“Hey boss, my last day with PaperCut will be July 31, 2018”
The decision to leave PaperCut did not come easily for me. What happened after I resigned, however, reminded me of an incredibly valuable work/life/everything lesson. One that I want to share with you now.
“I need a change”
I had worked in the US PaperCut office for about two years before I spoke with my boss about needing a new role – a little change to freshen things up. I’m very passionate about PaperCut, its values and people, so I wanted to exhaust every option to stay.
After many months of discussions with leadership and People & Culture (HR), it seemed there was nothing available that (a) I’d want to do or (b) could be done from Portland, as our main office and functionality is based in Melbourne.
Out of options
So there didn’t seem to be another option: I emailed my six months’ notice that I’d be leaving PaperCut. My team was restructuring, so didn’t want them to plan on me being around, plus I had some big back-up plans of my own. But I mentioned that if another opportunity came up in the meantime, I’d love to stick around.
Sidenote: how awesome that PaperCut is the type of company you can give six months’ notice to and not be worried they’ll just tell you to hit the road tomorrow!

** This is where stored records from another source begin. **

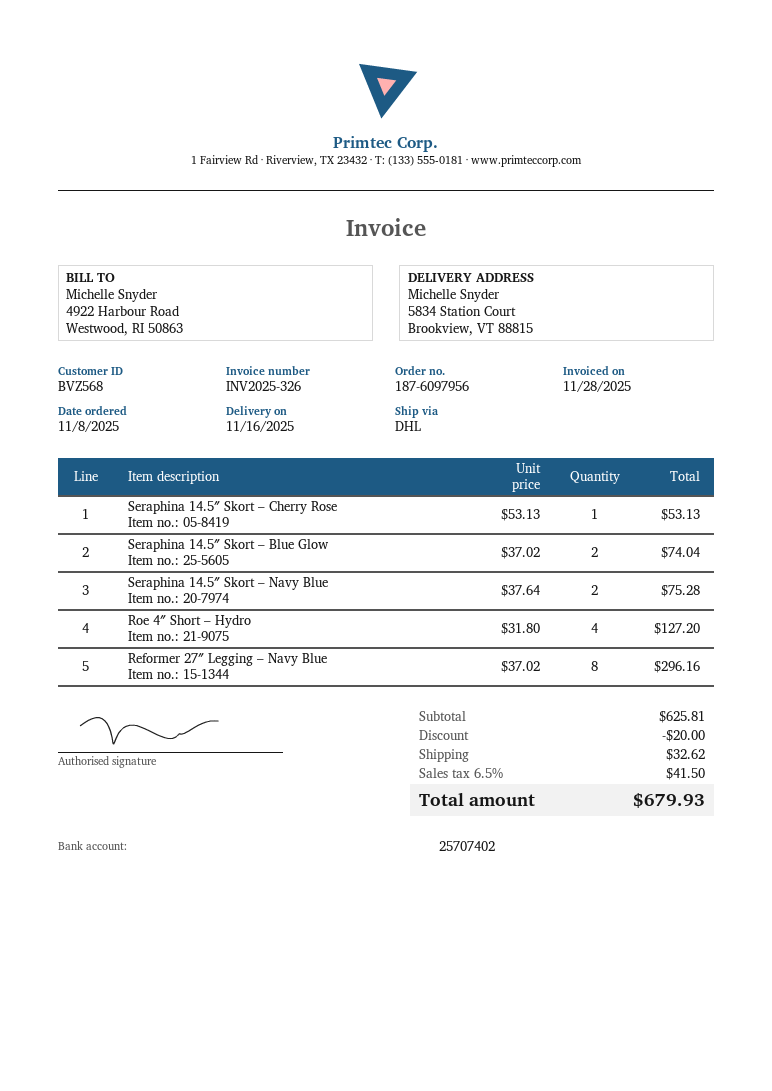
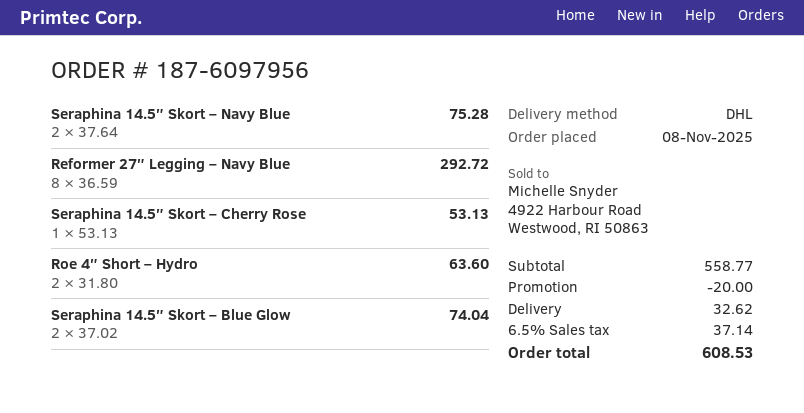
Roe 4″ Short – Hydro: 4 x 31.80 = 127.20 -> 2 x 31.80 = 63.60
Reformer 27″ Legging – Navy Blue: 8 x 37.02 = 296.16 -> 8 x 36.59 = 292.72
subtotal: 625.81 -> 558.77
tax: 6.5% = 41.50 -> 6.5% = 37.14
total: 679.93 -> 608.53

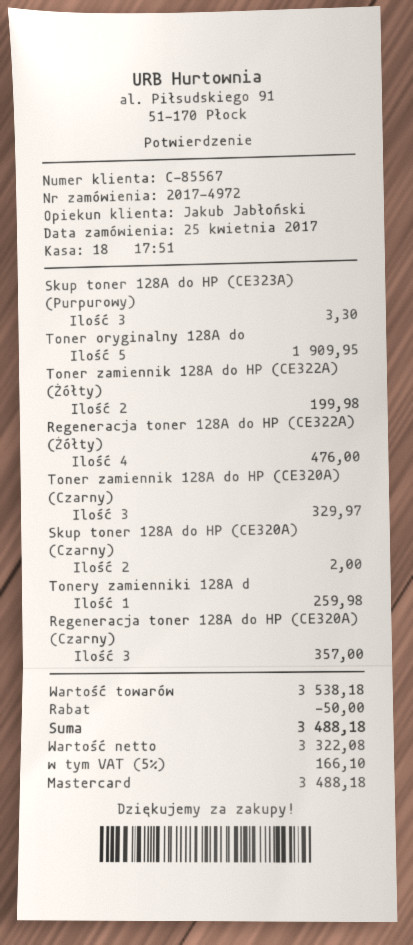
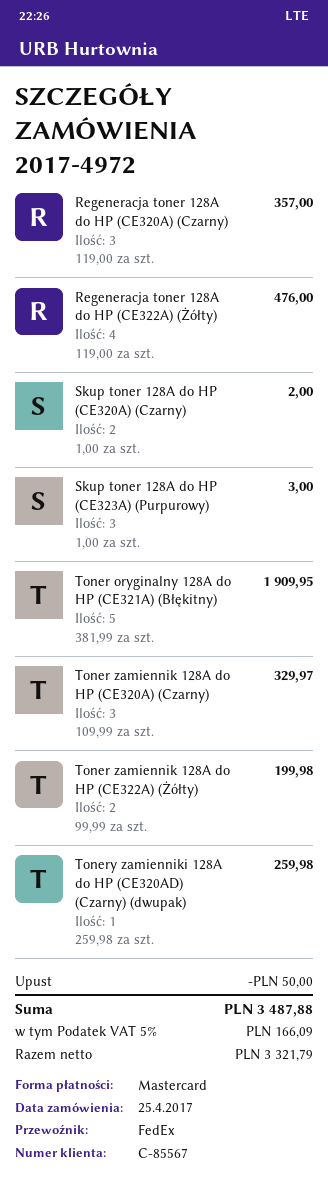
Skup toner 128A do HP (CE323A) (Purpurowy): 3 for 3.30 -> 3 for 3.00
net: 3322.08 -> 3321.79
tax: 5% = 166.10 -> 5% = 166.09
total: 3488.18 -> 3487.88

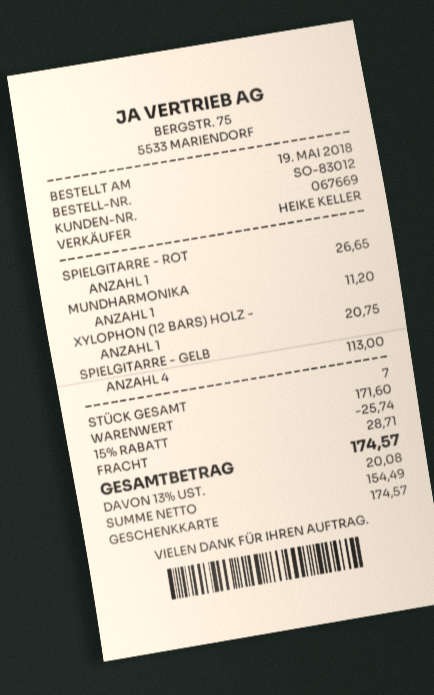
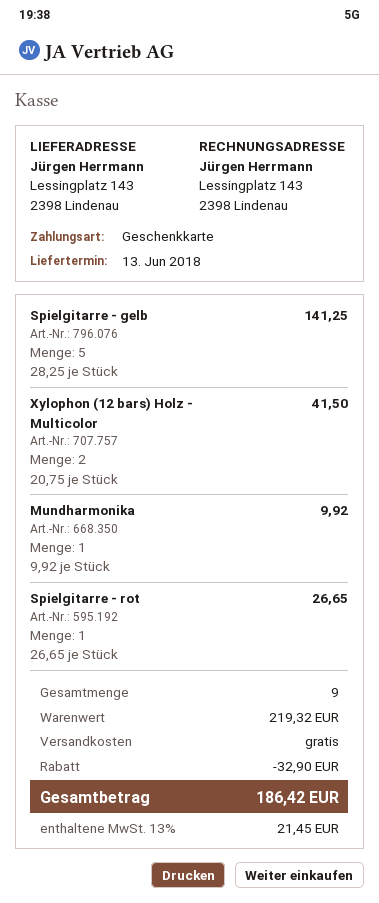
MUNDHARMONIKA: 1 for 11.20 -> 1 for 9.92
XYLOPHON (12 BARS) HOLZ -: 1 for 20.75 -> 2 for 41.50
SPIELGITARRE - GELB: 4 for 113.00 -> 5 for 141.25
total quantity: 7 -> 9
subtotal: 171.60 -> 219.32
discount: 25.74 -> 32.90
shipping: 28.71 -> 0.00
tax: 13% = 20.08 -> 13% = 21.45
total: 174.57 -> 186.42

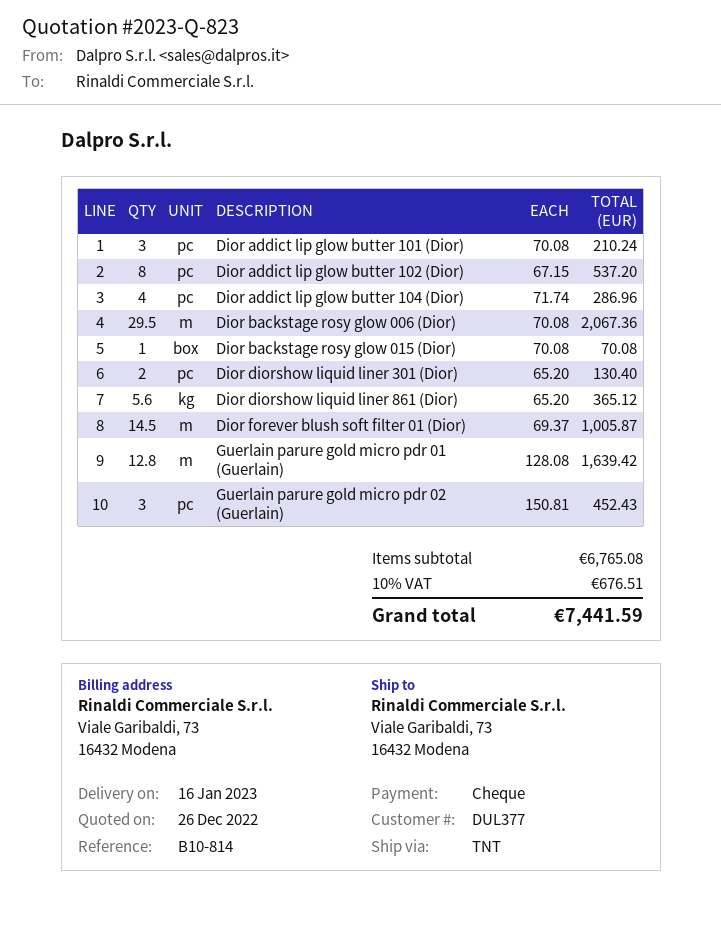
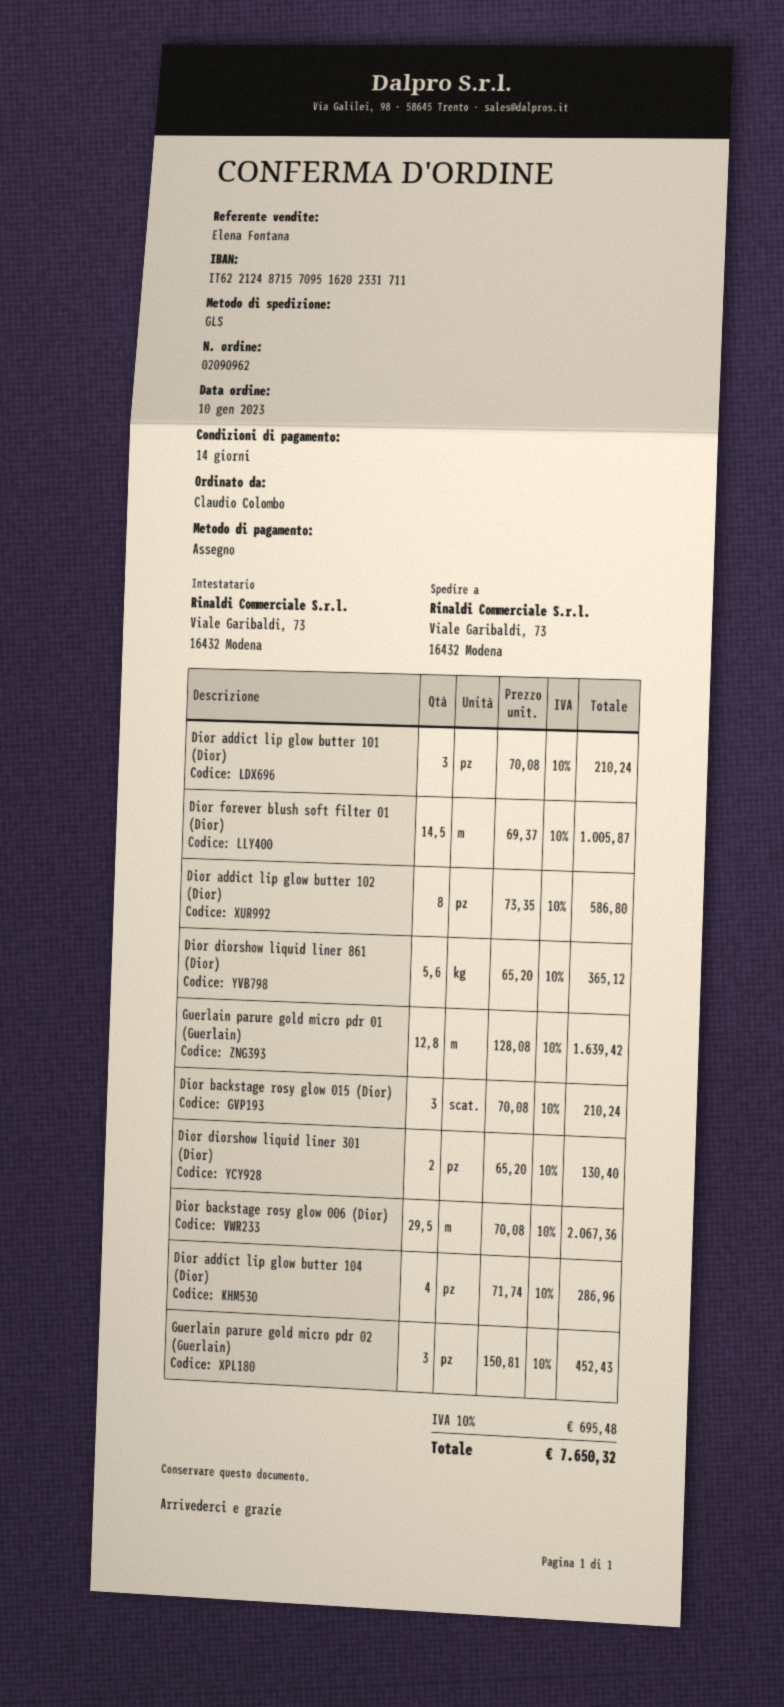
shipping method: TNT -> GLS
Dior addict lip glow butter 102 (Dior): 8 x 67.15 = 537.20 -> 8 x 73.35 = 586.80
Dior backstage rosy glow 015 (Dior): 1 x 70.08 = 70.08 -> 3 x 70.08 = 210.24
tax: 10% = 676.51 -> 10% = 695.48
total: 7441.59 -> 7650.32

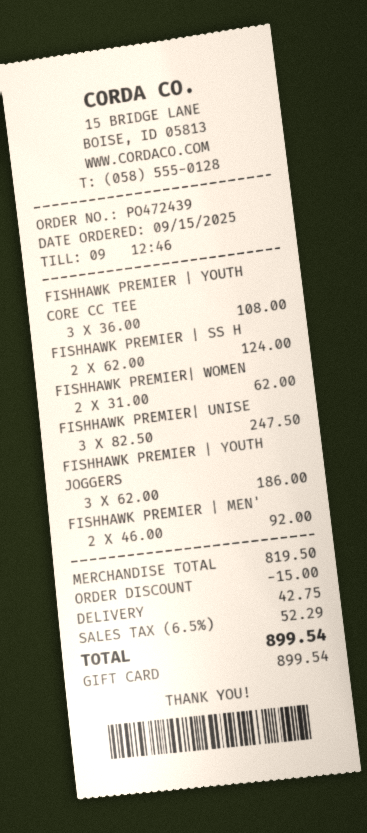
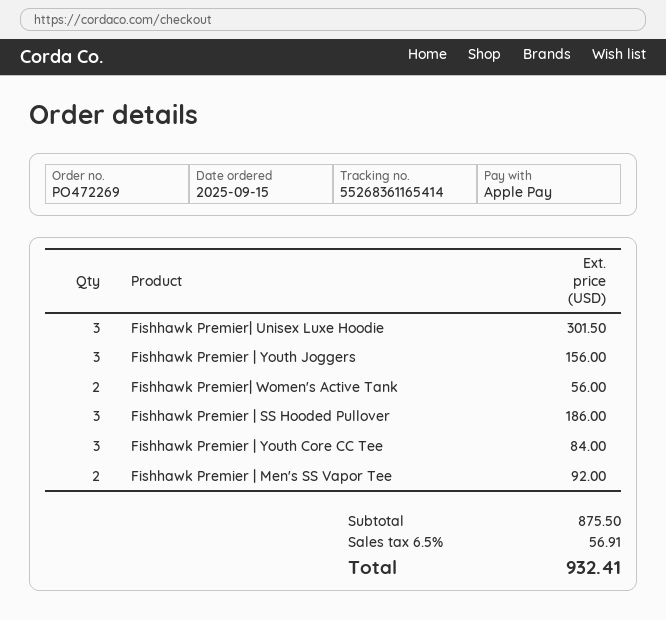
order number: PO472439 -> PO472269
payment method: gift card -> Apple Pay
FISHHAWK PREMIER | YOUTH CORE CC TEE: 3 for 108.00 -> 3 for 84.00
FISHHAWK PREMIER | SS H: 2 for 124.00 -> 3 for 186.00
FISHHAWK PREMIER| WOMEN: 2 for 62.00 -> 2 for 56.00
FISHHAWK PREMIER| UNISE: 3 for 247.50 -> 3 for 301.50
FISHHAWK PREMIER | YOUTH JOGGERS: 3 for 186.00 -> 3 for 156.00
subtotal: 819.50 -> 875.50
discount: 15.00 -> none
shipping: 42.75 -> none
tax: 6.5% = 52.29 -> 6.5% = 56.91
total: 899.54 -> 932.41

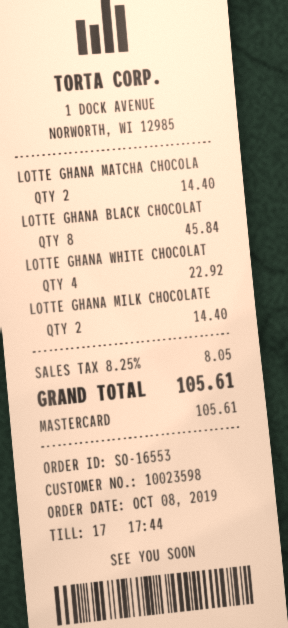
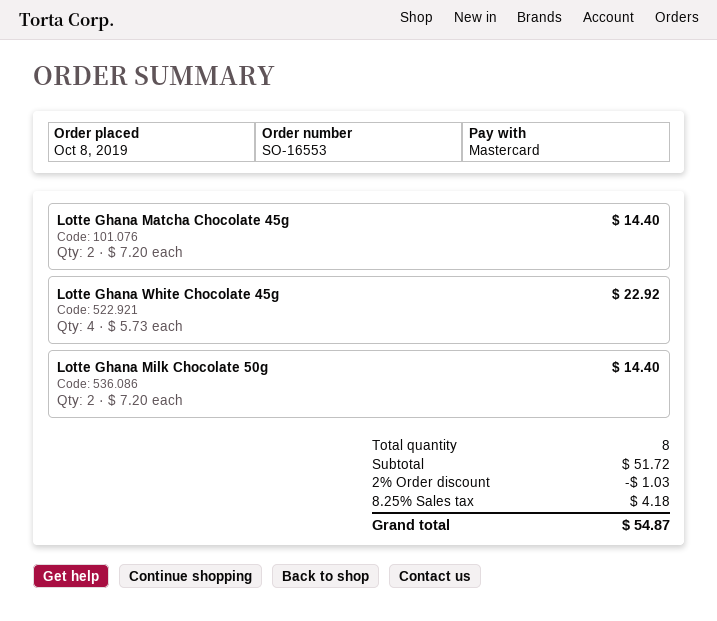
LOTTE GHANA BLACK CHOCOLAT: 8 for 45.84 -> none
discount: none -> 2% = 1.03
tax: 8.25% = 8.05 -> 8.25% = 4.18
total: 105.61 -> 54.87

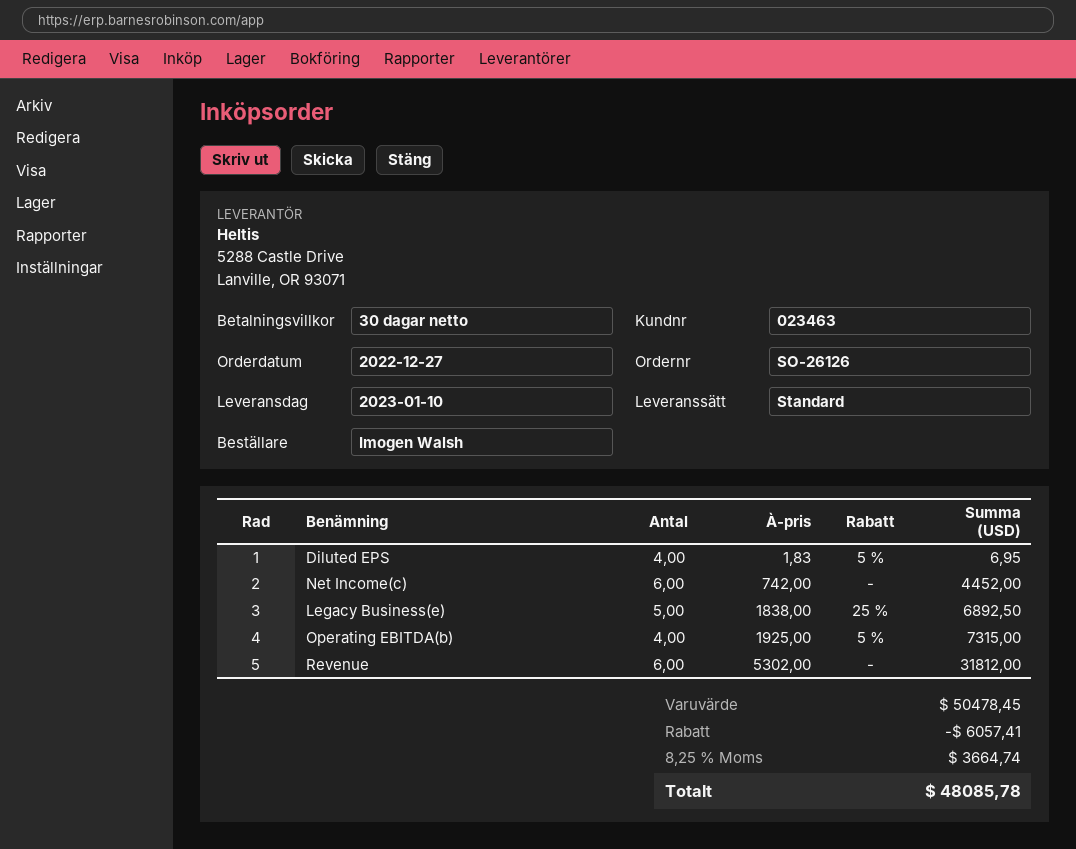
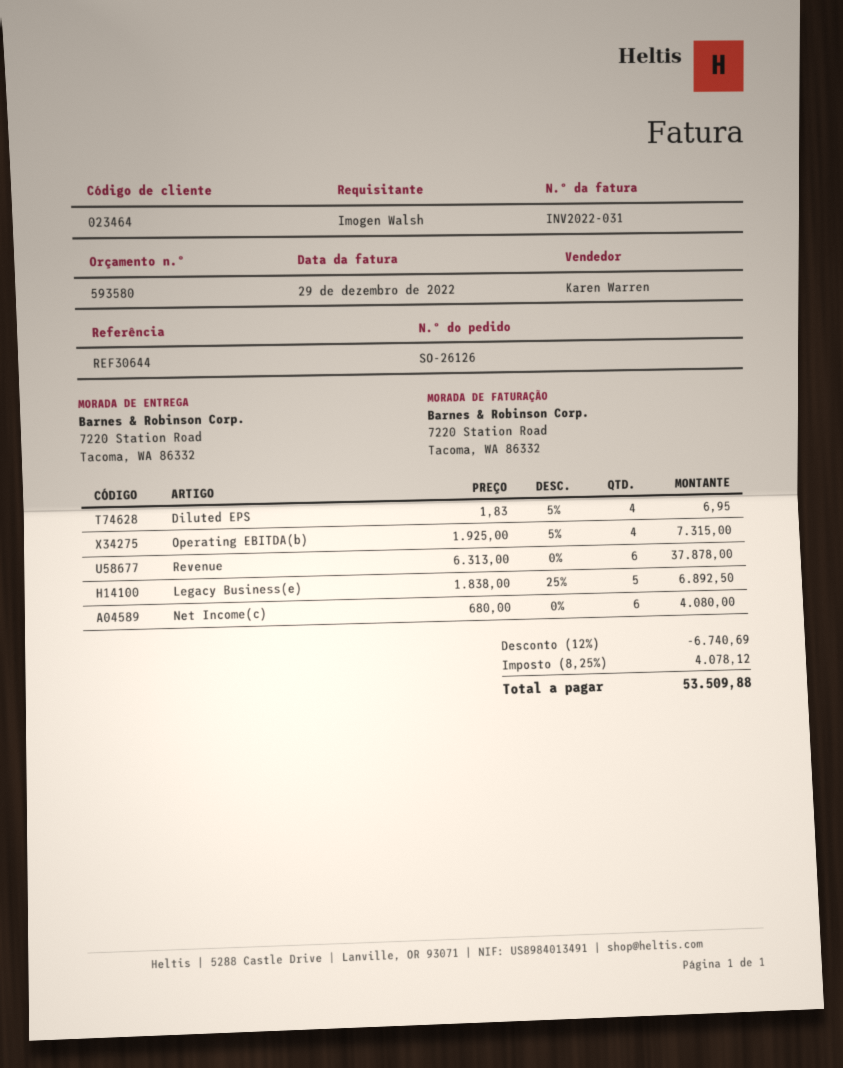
customer number: 023463 -> 023464
Net Income(c): 6 x 742.00 = 4452.00 -> 6 x 680.00 = 4080.00
Revenue: 6 x 5302.00 = 31812.00 -> 6 x 6313.00 = 37878.00
discount: 6057.41 -> 6740.69
tax: 8.25% = 3664.74 -> 8.25% = 4078.12
total: 48085.78 -> 53509.88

It’s funny how your mentality and behavior changes when you have “nothing to lose.” I suddenly became more confident in telling my managers and P&C what I really wanted!
- I wanted to do marketing – writing, editing, creating – but didn’t know if I was good enough
- I wanted to be relocated to Australia – heaven forbid I would’ve said that two months before; I didn’t want to come across entitled or presume I was worth the investment
- I wanted to be an advocate that if someone is passionate about the company and is asking to stick around, that’s exactly the person you shouldn’t let leave!
And after I gave my notice, I actually got the nerve to blatantly say those exact things.
Stop, drop and hop
Well here I am today, writing on the PaperCut blog, so clearly there’s a plot twist coming up.
About five months into my six months’ notice, after I brought many other role ideas to the table, met with several people to see if they could use my skills on their team, had all-but lost hope, I got the message:
“Brenda, start thinking about coming to Australia by the end of July.”
And just like that, I took my dog to get vaccinated the next day. I started selling my furniture online. Coordinated arrangements with my family. Applied for a visa. Bought some big duffle bags. And hopped on a one-way flight to Australia.
It’s now 364 quick days since I landed here, which has me reflecting on the experience.
Why did I have to quit before I felt comfortable enough to say how I really felt? To express what I really wanted? Why do we tend to feel we don’t deserve our dreams? How could I have approached the conversations better, more transparently, to avoid the rollercoaster?
Today, I’m sitting at my desk amongst the marketing team (check), in Australia (check), making as big of a difference at PaperCut as I can (check).
We won’t get what we ask for 100% of the time. Or even 50% of the time (sometimes it feels like less than 9% of the time!). But sometimes – sometimes – you will get exactly what you dreamt of!
I remember over eight years ago, my sister (a brilliant doctor in psychology, subtle brag) gave me some top-notch advice that, of course, I didn’t use but will forever more:
“The secret to success is figuring out what you want, and how to ask for it.”